Do we extend dignity to all in our culture, our do we only honor those certain types of achievement. American Jewry, more than any community in this country, has embraced the meritocracy. We are immensely successful and have entered the elite colleges in huge, impactful numbers. We are a community that proudly places the names of elite colleges on our cars and celebrates the success of our children in every manner. But what about those who do not achieve in this way? How do we relate to those who do not rise to the top of the meritocracy?

During these High Holidays we have before us the images of the suffering in New Orleans which reminds us of the dangers of when a society fails to extend dignity to others and neglects its needy. The people who suffered greatly after Katrina were the poor, the elderly, and the disabled. I try to imagine what it would have been like to have lived in New Orleans with Mori and worrying about getting him out before the storm. Mori had someone to worry for him. But so many did not, or who had others worrying for them who were powerless to help their loved ones.
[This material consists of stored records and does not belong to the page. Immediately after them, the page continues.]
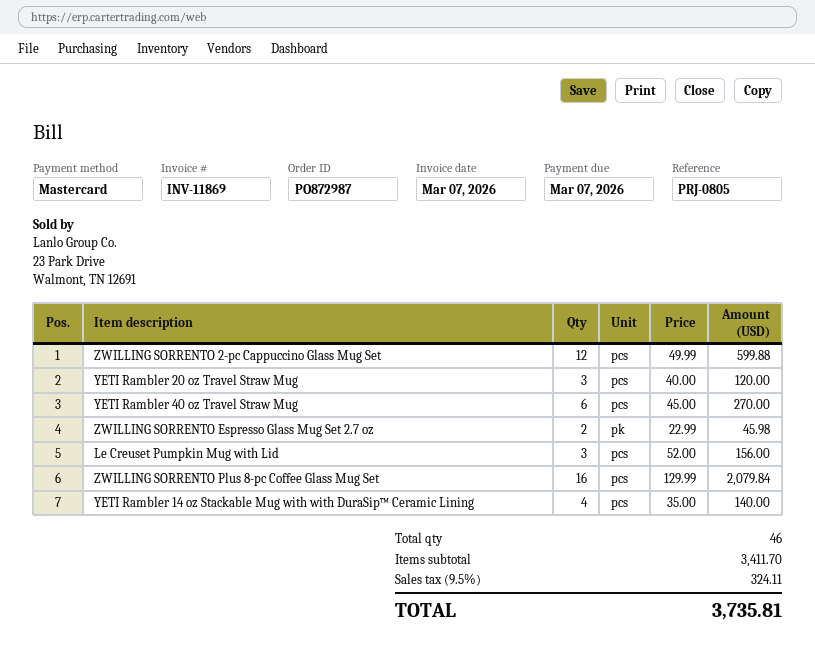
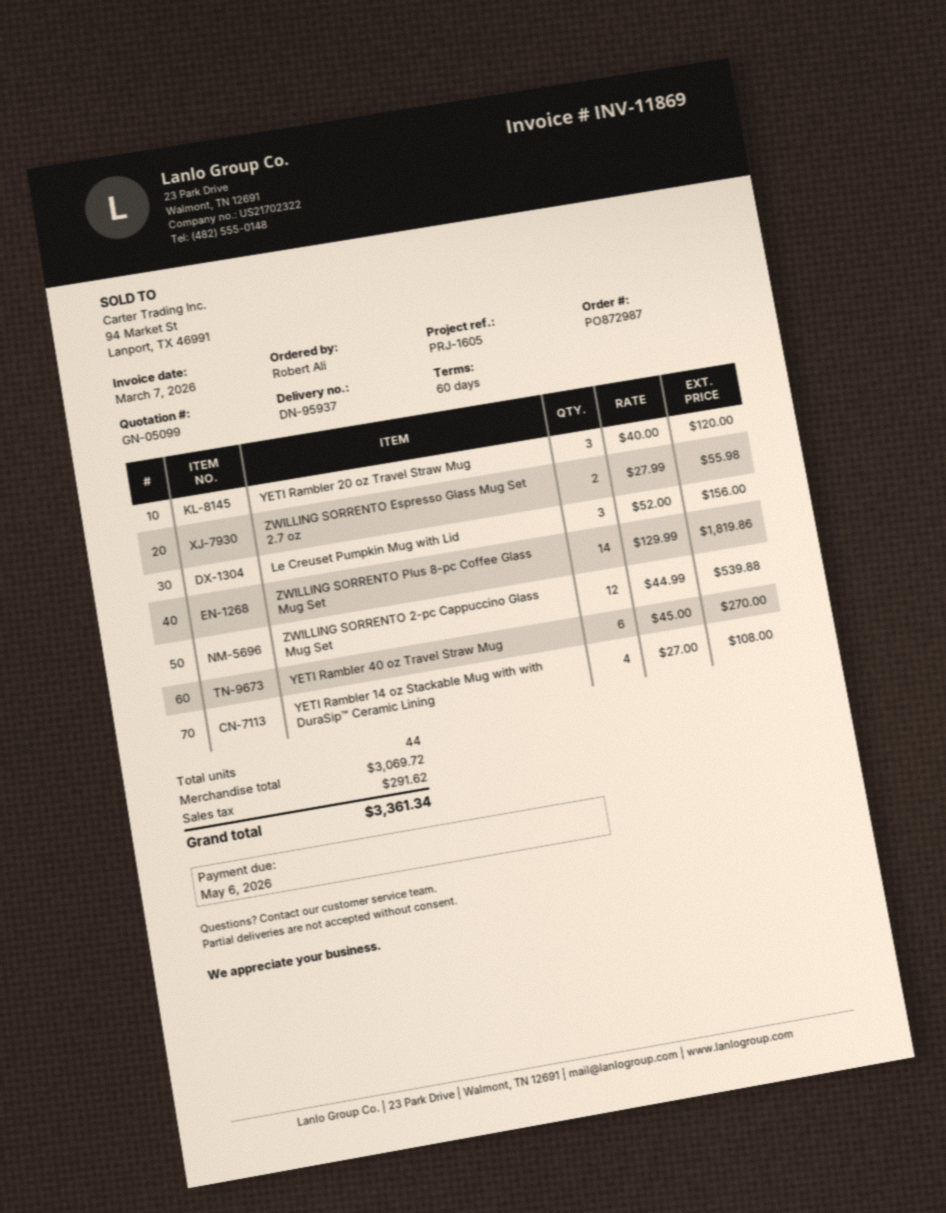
due date: 2026-03-07 -> 2026-05-06
reference: PRJ-0805 -> PRJ-1605
ZWILLING SORRENTO 2-pc Cappuccino Glass Mug Set: 12 x 49.99 = 599.88 -> 12 x 44.99 = 539.88
ZWILLING SORRENTO Espresso Glass Mug Set 2.7 oz: 2 x 22.99 = 45.98 -> 2 x 27.99 = 55.98
ZWILLING SORRENTO Plus 8-pc Coffee Glass Mug Set: 16 x 129.99 = 2079.84 -> 14 x 129.99 = 1819.86
YETI Rambler 14 oz Stackable Mug with with DuraSip™ Ceramic Lining: 4 x 35.00 = 140.00 -> 4 x 27.00 = 108.00
total quantity: 46 -> 44
subtotal: 3411.70 -> 3069.72
tax: 324.11 -> 291.62
total: 3735.81 -> 3361.34

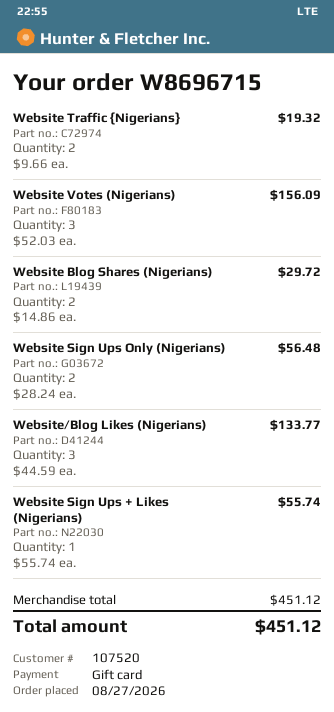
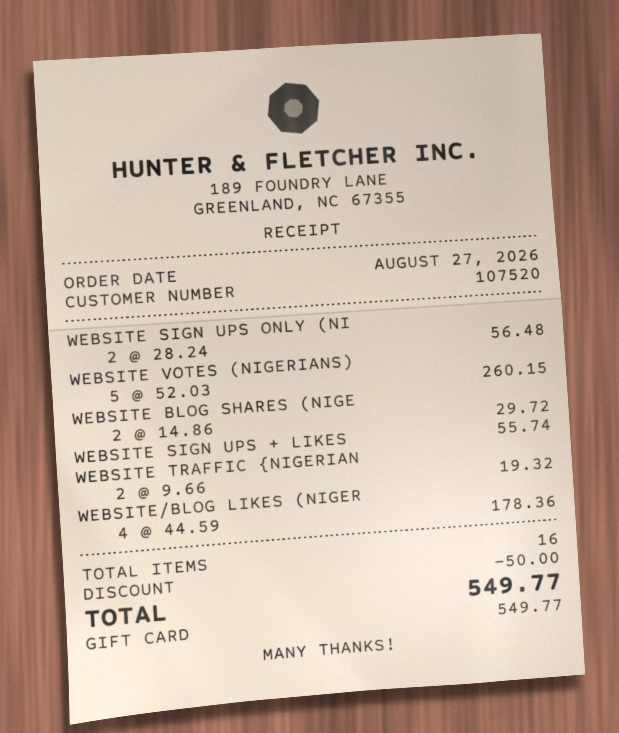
Website Votes (Nigerians): 3 x 52.03 = 156.09 -> 5 x 52.03 = 260.15
Website/Blog Likes (Nigerians): 3 x 44.59 = 133.77 -> 4 x 44.59 = 178.36
discount: none -> 50.00
total: 451.12 -> 549.77

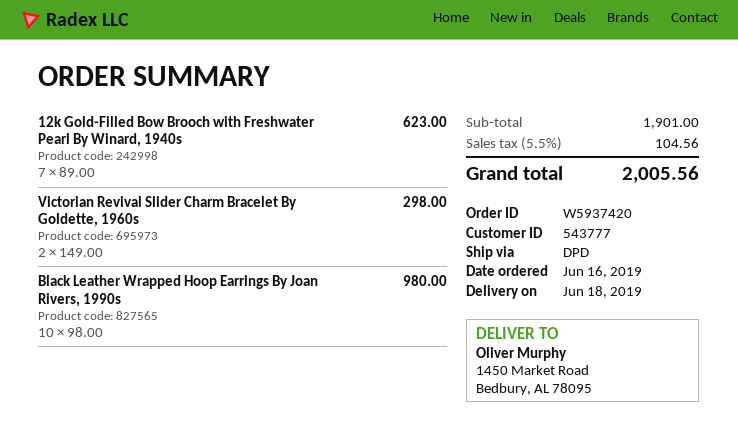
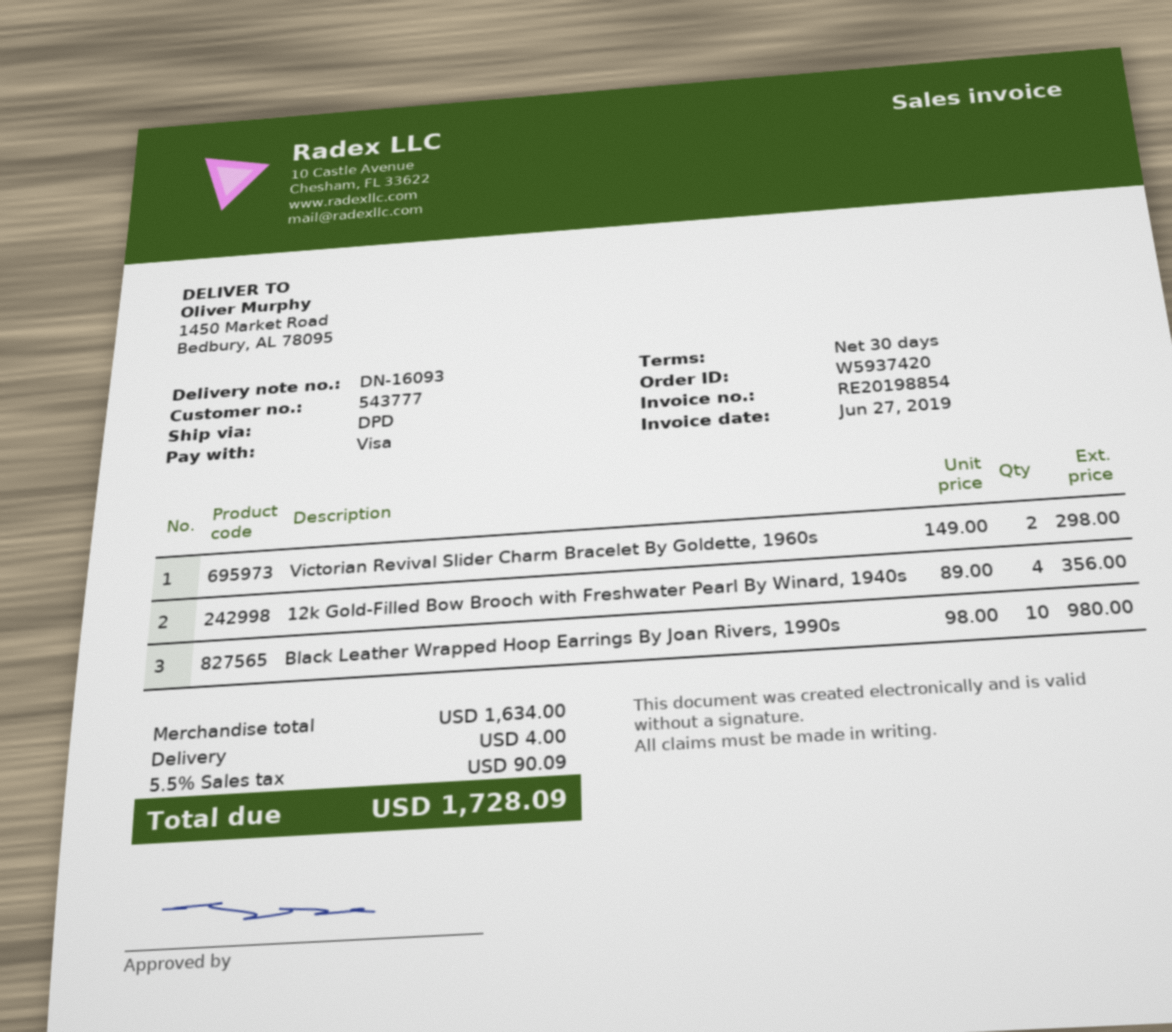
12k Gold-Filled Bow Brooch with Freshwater Pearl By Winard, 1940s: 7 x 89.00 = 623.00 -> 4 x 89.00 = 356.00
subtotal: 1901.00 -> 1634.00
shipping: none -> 4.00
tax: 5.5% = 104.56 -> 5.5% = 90.09
total: 2005.56 -> 1728.09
Last year I started Shaarei Tikvah-Gates of Hope, special Jewish holiday celebrations for persons with special needs and their families. One of my goals in creating this program was to demonstrate a way our community can confer dignity and love for those in our community who will not succeed in conventional ways, who will not have bumberstickers on their parent's cars, who will clean buses, work in sheltered workshops, live in group homes.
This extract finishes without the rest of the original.